Boring days in boring photos: a photo every hour from the moment i wake up, until somewhere before i go to sleep. And that for a month. If it works. On day 2 i already forgot a few times, so i had to set the alarm again, very annoying but keeping the goal in mind, it should work.
The goal: to show what it's like as a chronically ill person, to have to spend your days completely in solitude. Is that going to work? No idea. Because you don't see many things, with a photo every hour. Actually, a non-chronically ill person with a 'normal' life (as in: someone who just goes back to doing everything he did pre-pandemic) should also do this. And is it still comparable? Should i find someone with almost all circumstances the same, minus the way of life? That's going to get complicated.

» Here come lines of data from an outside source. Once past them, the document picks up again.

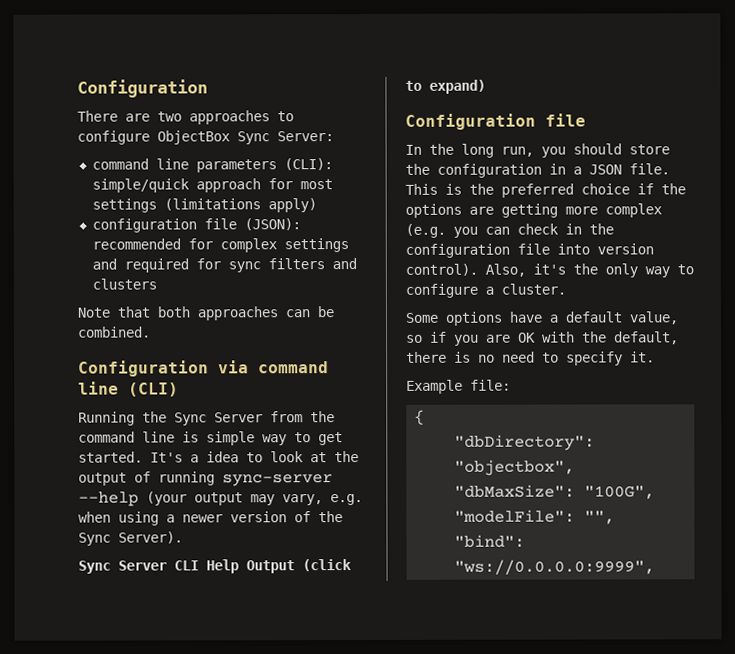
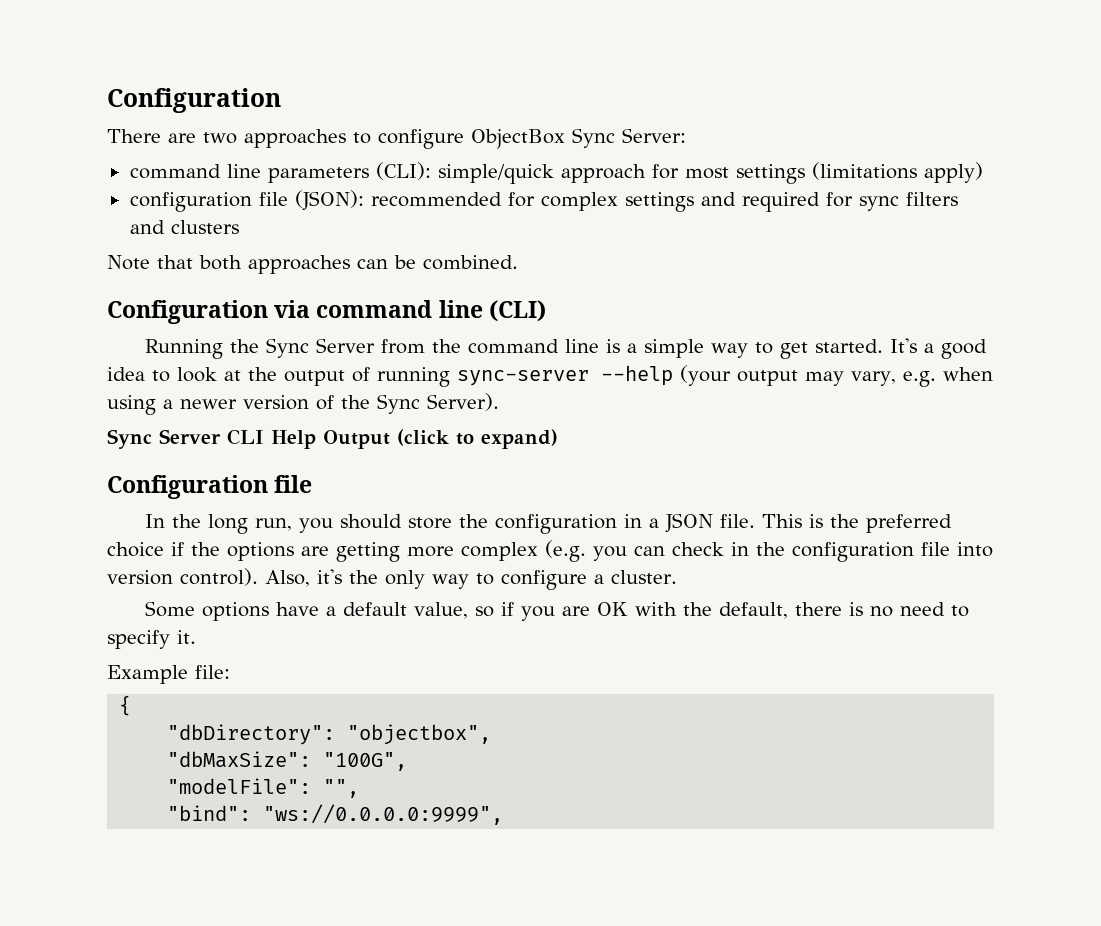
- Running the Sync Server from the command line is simple way to get started.
+ Running the Sync Server from the command line is a simple way to get started.
- It's a idea to look at the output of running sync-server --help (your output may vary, e.g. when using a newer version of the Sync Server).
+ It's a good idea to look at the output of running sync-server --help (your output may vary, e.g. when using a newer version of the Sync Server).

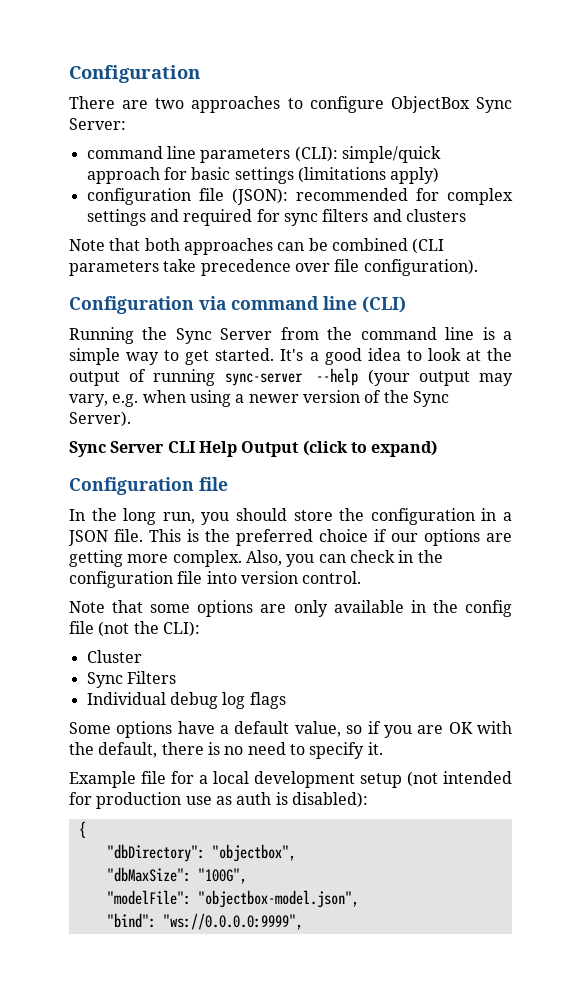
- command line parameters (CLI): simple/quick approach for most settings (limitations apply)
+ command line parameters (CLI): simple/quick approach for basic settings (limitations apply)
- Note that both approaches can be combined.
+ Note that both approaches can be combined (CLI parameters take precedence over file configuration).
- This is the preferred choice if the options are getting more complex (e.g. you can check in the configuration file into version control). Also, it's the only way to configure a cluster.
+ This is the preferred choice if our options are getting more complex. Also, you can check in the configuration file into version control.
+ Note that some options are only available in the config file (not the CLI):
+ Cluster
+ Sync Filters
+ Individual debug log flags
- Example file:
+ Example file for a local development setup (not intended for production use as auth is disabled):
- "modelFile": "",
+ "modelFile": "objectbox-model.json",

And yet, and yet, and yet. Just doing my thing, like you.
NB: From day 8 i quit making 1 photo per hour, strangely enough i still made about 1 photo per hour.. how will i do on day 9?
NB: On day 9 I had enough of my life. What is this life? Stupid shit photos. And I decided to make this as it is: 1 long Groundhogday.
NB: On day 15 i again had enough of my life. What is this life again? Again that stupid shit photos. And i forget again and again. But if i put the againalarm for each hour, i become very annoyed again. Also i am still and again angry at all gossip cunts (m/v/x) of this world, at all ignorants of everything and some more, in fact i find everyone utterly intolerable, to just put it mildly and not to use ableist terms (although i found it suitable for the photos, because photos are stupid per definition).
NB: On day 16 i made littel shepherd's bags again, my for the momentillery fav a*ti comfort food; the recipe can be found via the new Klotestad Recipes Index page.
NB: On day 17 i thought again about what is actually appropriate to show of oneself. I don't like selfies very much, so you won't find them here easily. But for example an unmade bed, or maybe even your just made bed (especially if it's just a somewhat sad single bed). For example, when you show people your new house, there always seems to be some kind of trepidation about the bedroom. And now i'm showing my bed to the whole world! Is that actually really sad, a single bed? #dtv A larger bed does not fit in this little room, and it would just fit in the other, slightly larger room, but i made it into my
study studio, because i cannot afford the real thing.
NB: On day 29 i thought it was time to spice it up a bit, and just post all the photos i took outdoors, instead of 1 or 2. It might seem a bit more like if I have some kind of interesting life, like you. Or do you find it interesting anyway, what i do all day? The UWV does, they often ask about this. I can well remember a moment when the man was totally ready to write down my concise description of my activities, and that already at the first point, the awakening, and at what time, and that it depends on many factors such as ... and that after 2 minutes he interrupted me slightly irritable to ask about something, and then i went into detail again and so i have not once been able to describe a whole day. Maybe he's got something out of this shit. Although i also often forget to photograph for hours. It continues to haunt me like holes in my resume: 'What was Celsius doing at that time? Making nefarious plans, engaging in criminal activities, WORKING UNDECLARED?' We'll never know damn what a huge disappointment she is again, as always.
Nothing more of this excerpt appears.